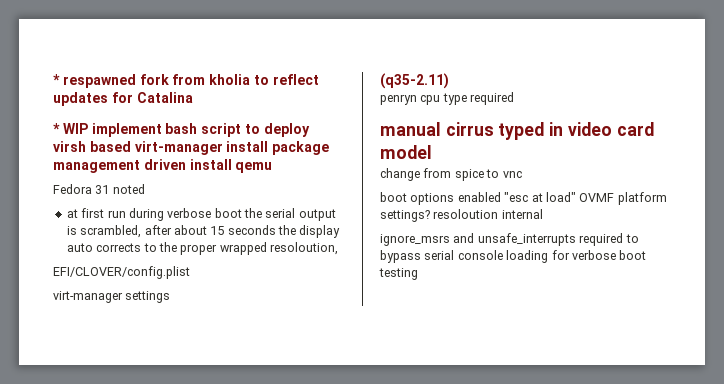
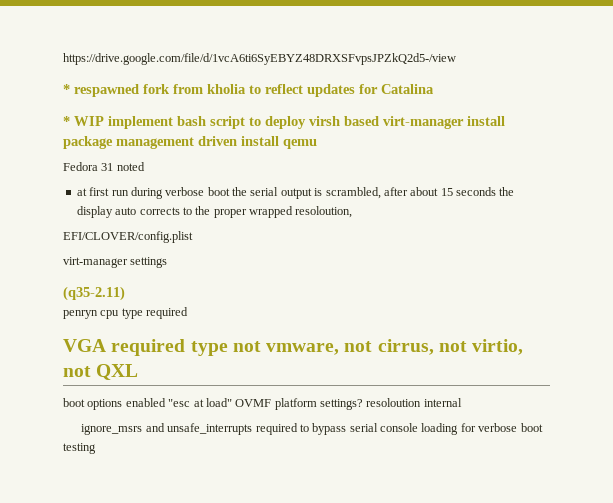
+ https://drive.google.com/file/d/1vcA6ti6SyEBYZ48DRXSFvpsJPZkQ2d5-/view
- manual cirrus typed in video card model
- change from spice to vnc
+ VGA required type not vmware, not cirrus, not virtio, not QXL

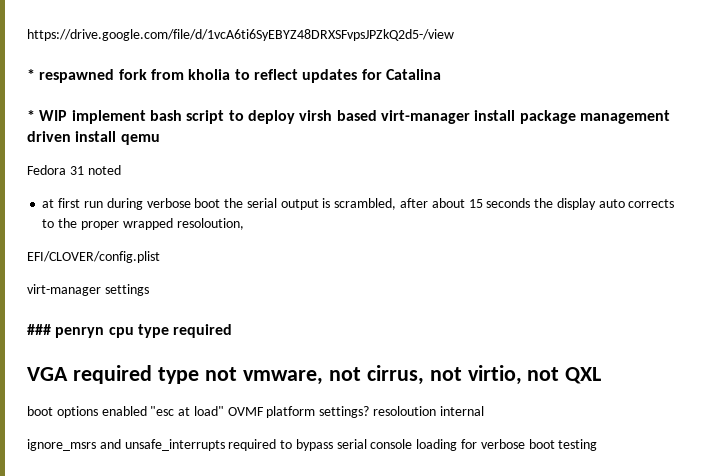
- (q35-2.11)
- penryn cpu type required
+ ### penryn cpu type required

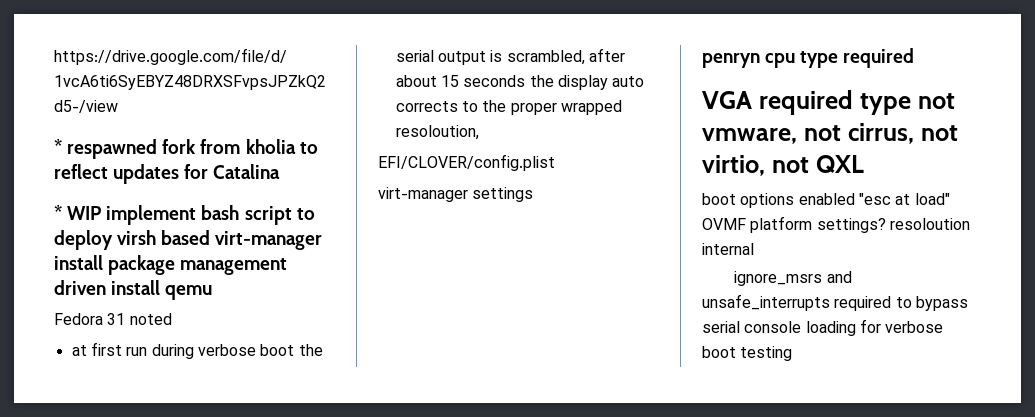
- ### penryn cpu type required
+ penryn cpu type required

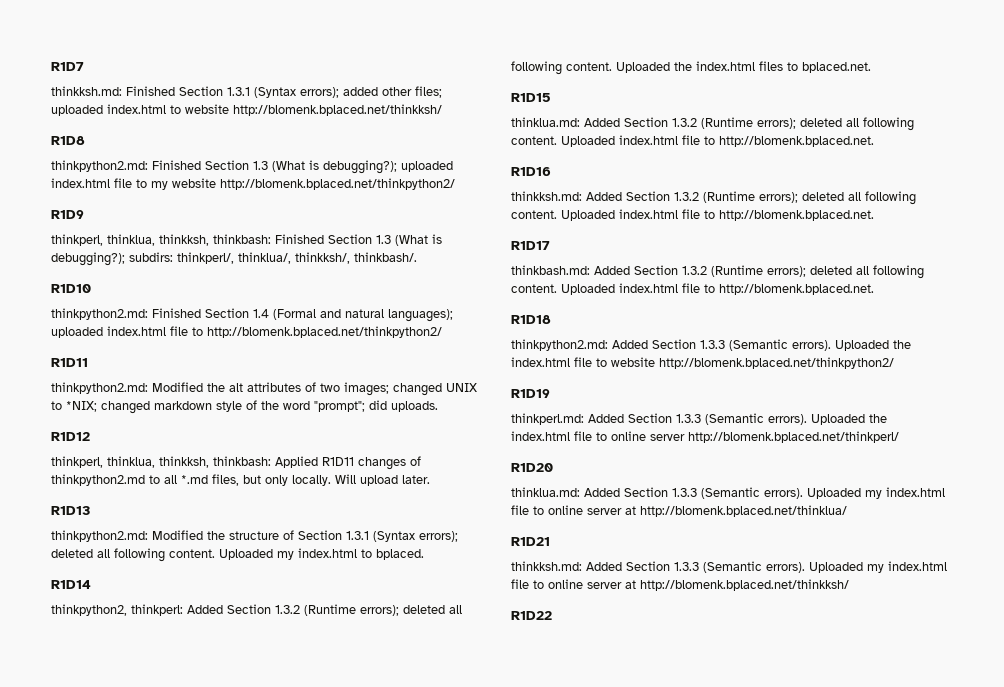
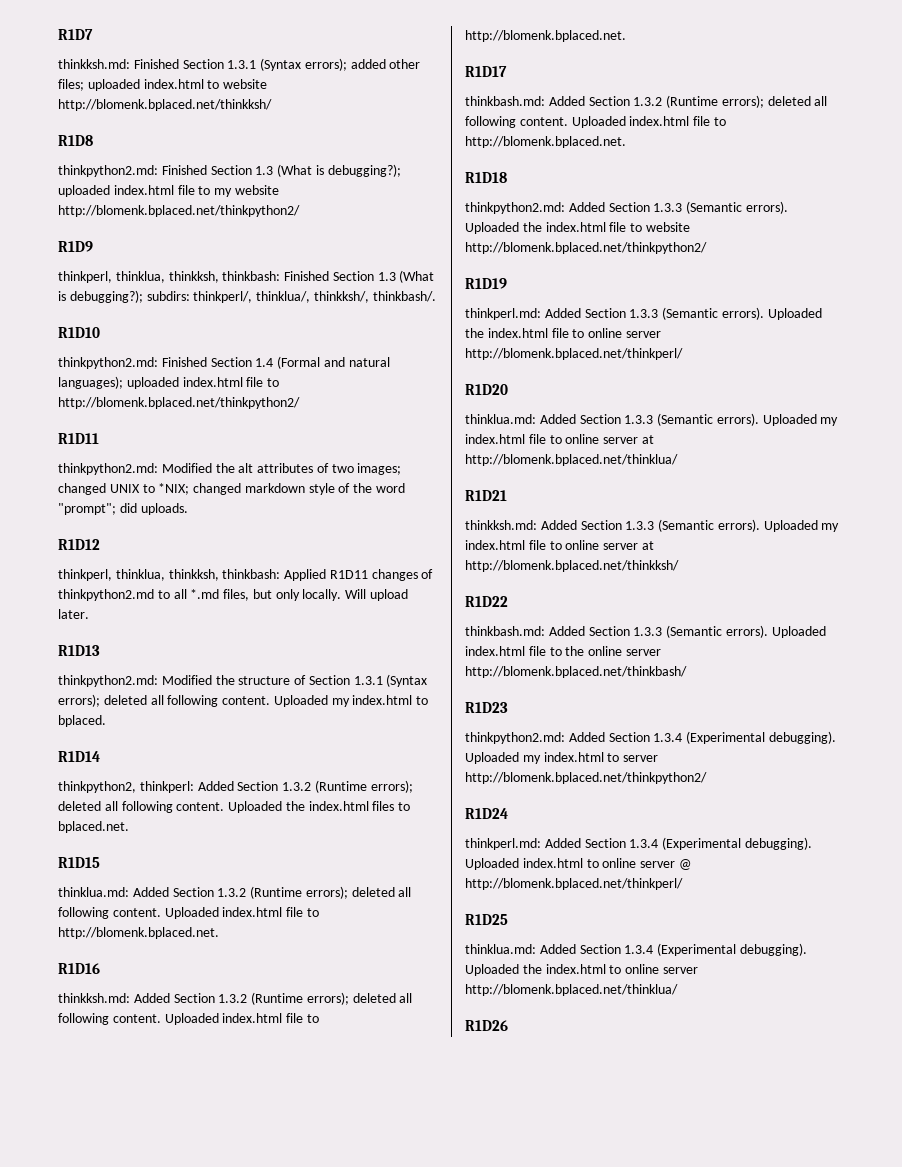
+ thinkbash.md: Added Section 1.3.3 (Semantic errors). Uploaded index.html file to the online server http://blomenk.bplaced.net/thinkbash/
+ R1D23
+ thinkpython2.md: Added Section 1.3.4 (Experimental debugging). Uploaded my index.html to server http://blomenk.bplaced.net/thinkpython2/
+ R1D24
+ thinkperl.md: Added Section 1.3.4 (Experimental debugging). Uploaded index.html to online server @ http://blomenk.bplaced.net/thinkperl/
+ R1D25
+ thinklua.md: Added Section 1.3.4 (Experimental debugging). Uploaded the index.html to online server http://blomenk.bplaced.net/thinklua/
+ R1D26

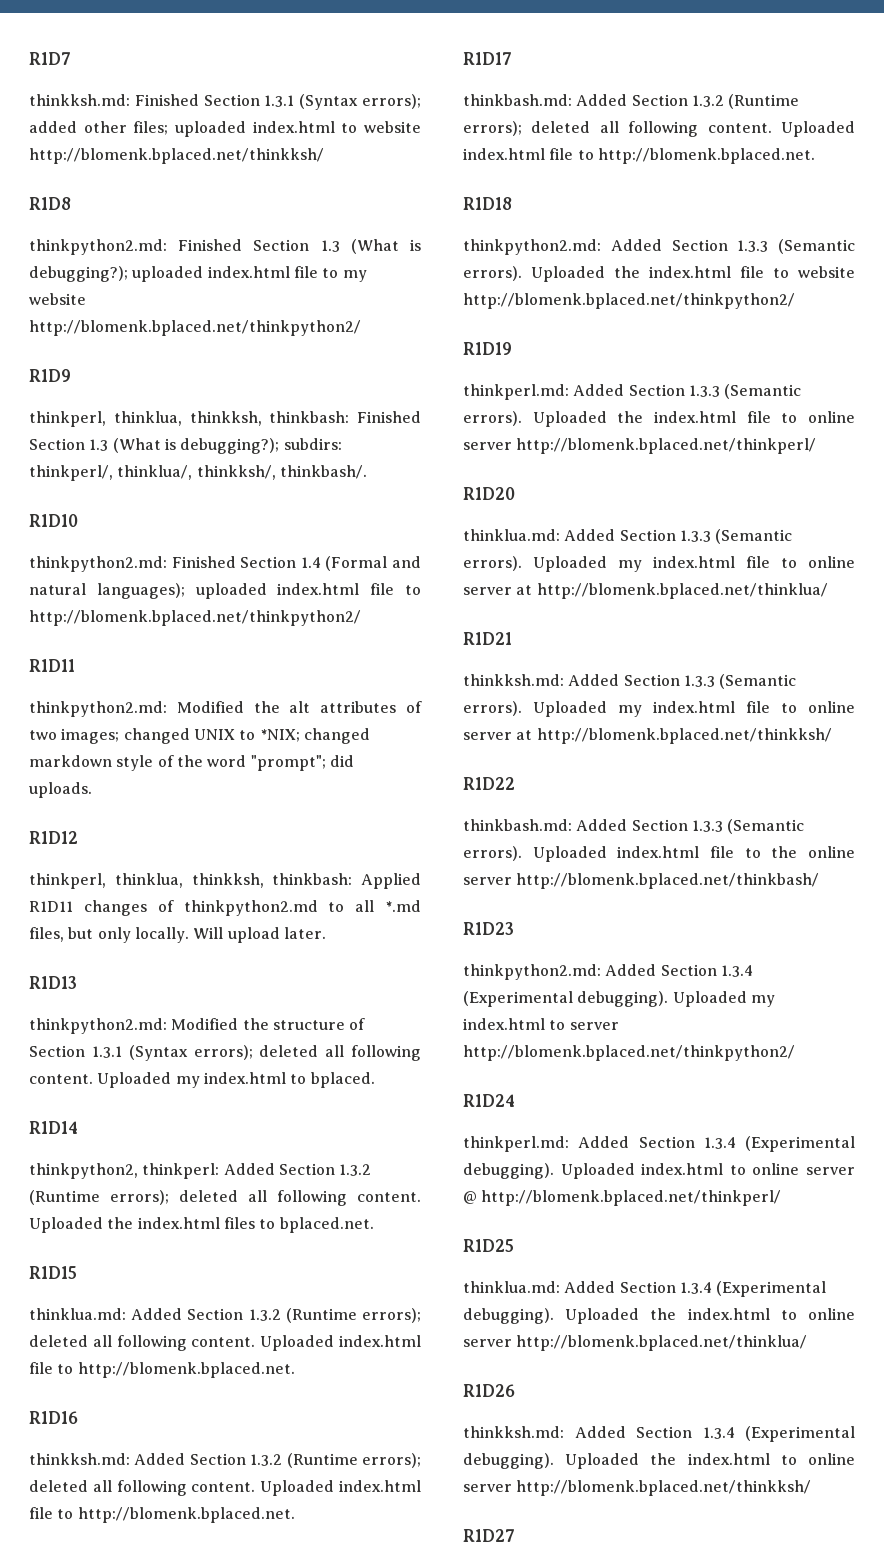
+ thinkksh.md: Added Section 1.3.4 (Experimental debugging). Uploaded the index.html to online server http://blomenk.bplaced.net/thinkksh/
+ R1D27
+===+
For the entries above, transcribe precisely the lines from the one with "online server http://blomenk.bplaced.net/thinkksh/" through the end, including both.

+ thinkksh.md: Added Section 1.3.4 (Experimental debugging). Uploaded the index.html to online server http://blomenk.bplaced.net/thinkksh/
+ R1D27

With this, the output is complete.